Photonics: Golden atoms

(Nanowerk News) Surface plasmon resonance—the collective vibration of electrons on the surface of metallic nanostructures in response to excitation with light or charge—has recently gained much attention from the scientific community because of its wide range of possible applications, particularly in photonics.
Mohsen Rahmani and co-workers from the A*STAR Data Storage Institute have now expanded the potential uses of this phenomenon with their discovery that the surface plasmonics of assemblies of nanoparticles closely resembles the energetic interactions among atoms in two-dimensional molecules ("Influence of plasmon destructive interferences on optical properties of gold planar quadrumers ").
A plasmonic system modeling a trigonal planar molecule
A plasmonic system modeling a trigonal planar molecule. The system consists of 142 nm-high gold nanodiscs with an 18 nm interparticle gap.
The resonance properties of surface plasmons are determined by the precise makeup up of the nanostructure, including the metal, the substrate and even the shape of the structure itself. Interactions among nanostructures when brought close together can also significantly alter the plasmon resonance of the system. This approach has been studied for application in the design of very sharp plasmon resonances that are highly sensitive to the external environment, with uses, for example, in gas sensing.
The researchers studied complex two-dimensional designs based on assemblies of four gold nanodiscs (see image). With the gap between discs set at just 18 nanometers, strong interactions occurred among the plasmonic modes of the individual discs. Conceptually, this interaction among the optical states of the gold nanodiscs is similar to the electronic interaction between atoms in a molecule. "The trigonal planar molecules mimicked in our work are among the few naturally occurring planar molecules," says Rahmani.
As in a molecule, the interactions among nanodiscs in a plasmonic system lead to multiple plasmon resonance peaks instead of the sole peak produced by a single isolated disc. "Based on such direct analogies, plasmonic nanostructures could therefore be a convenient tool to study the properties of more complex molecules," explains Rahmani.
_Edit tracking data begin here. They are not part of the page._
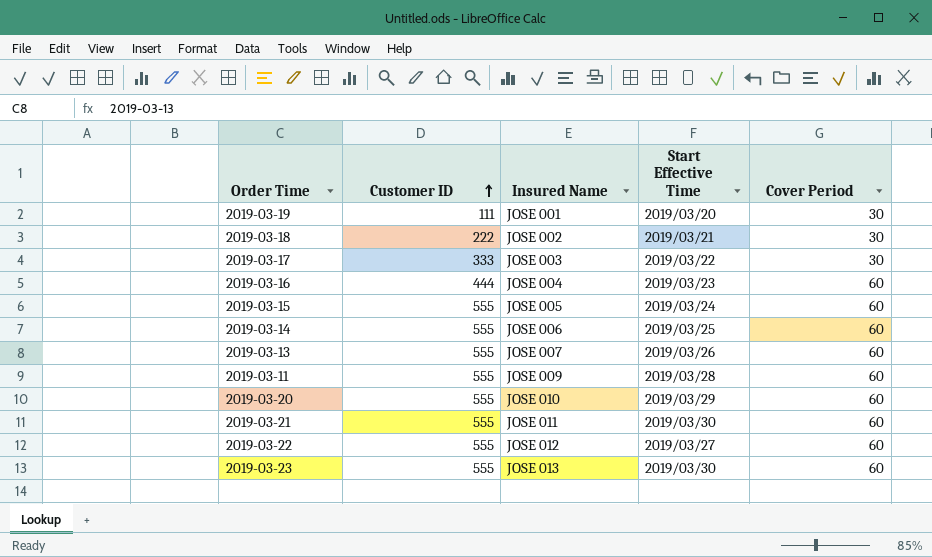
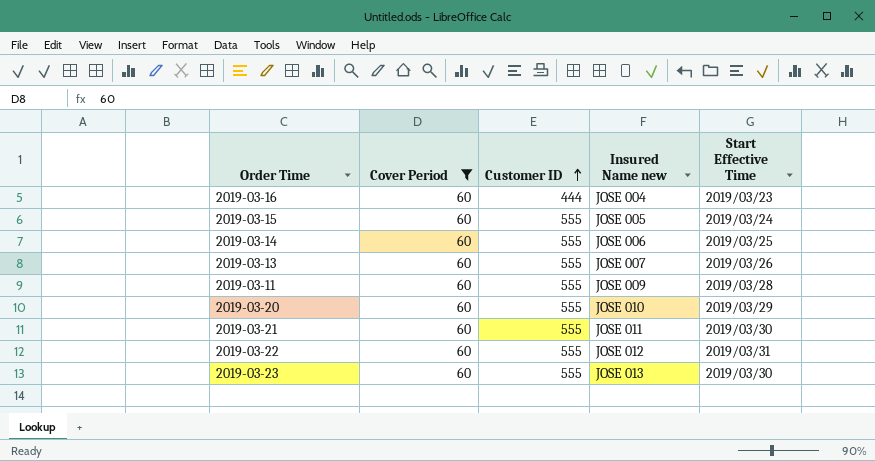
filter: none -> Cover Period = 60
column Cover Period | position: 5 -> 2
column name: Insured Name -> Insured Name new
2019-03-22 | Start Effective Time: 2019/03/27 -> 2019/03/31

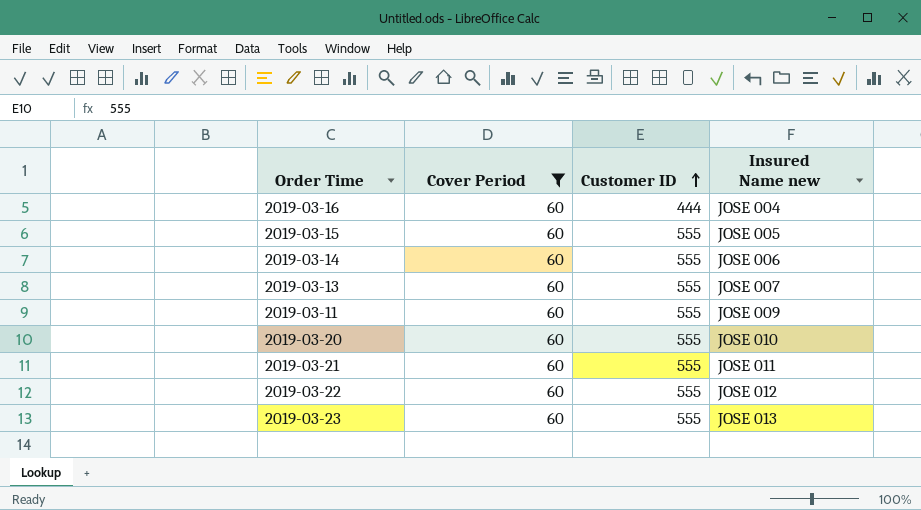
column Start Effective Time | position: 5 -> none

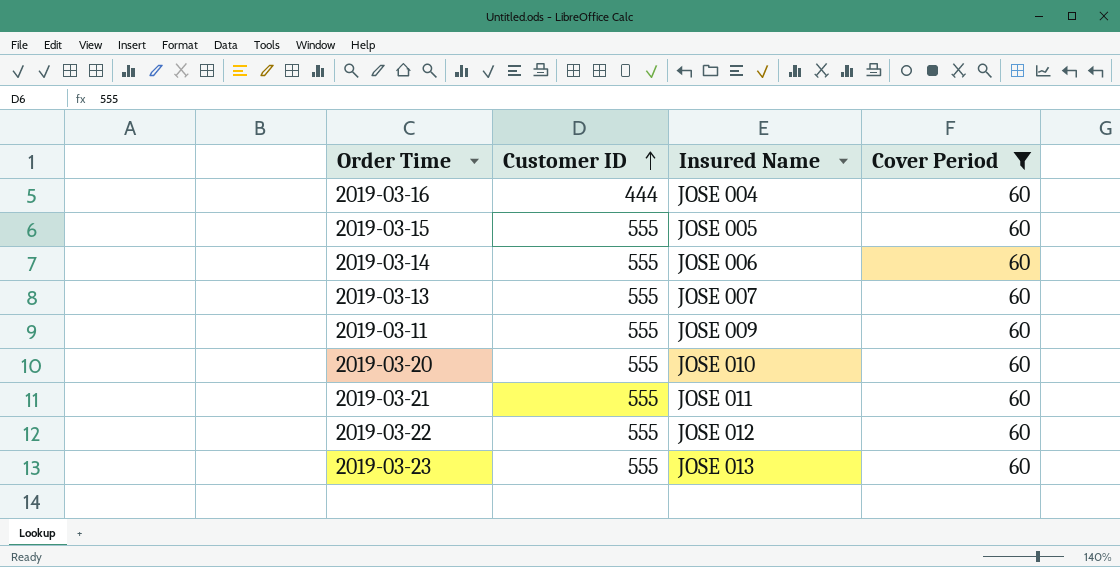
column name: Insured Name new -> Insured Name
column Cover Period | position: 2 -> 4

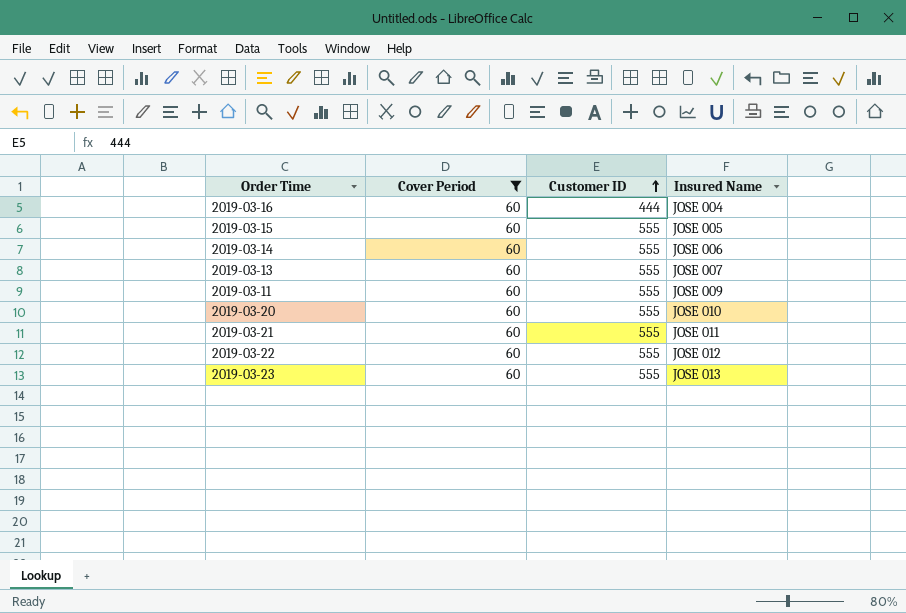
column Cover Period | position: 4 -> 2

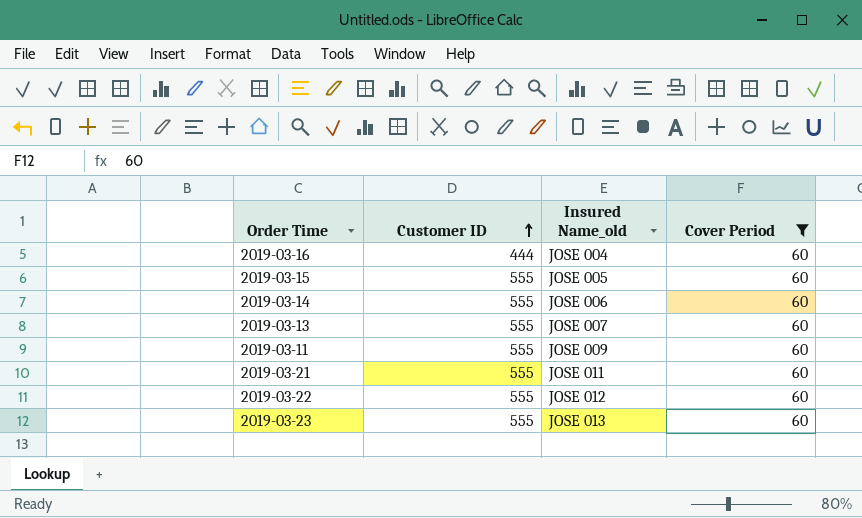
column name: Insured Name -> Insured Name_old
column Cover Period | position: 2 -> 4
row 2019-03-20: 60 | 555 | JOSE 010 -> none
In the future, the researchers plan to design and fabricate three-dimensional structures, which would allow them to study a wider range of molecules. Such studies could lead to a better understanding of molecular orbital theory in planar trigonal molecules, and of the behavior of carbon atoms within graphene sheets. The analogy between molecules and plasmonic structures could also be used to advance the development of a number of photonic devices. "The analogy could benefit applications in nanolithography, optical switching and nonlinear spectroscopy," says Rahmani. Given the vast number of molecules available as blueprints for the design of specific properties, the potential applications of such plasmonic systems are expected to be numerous and far-reaching.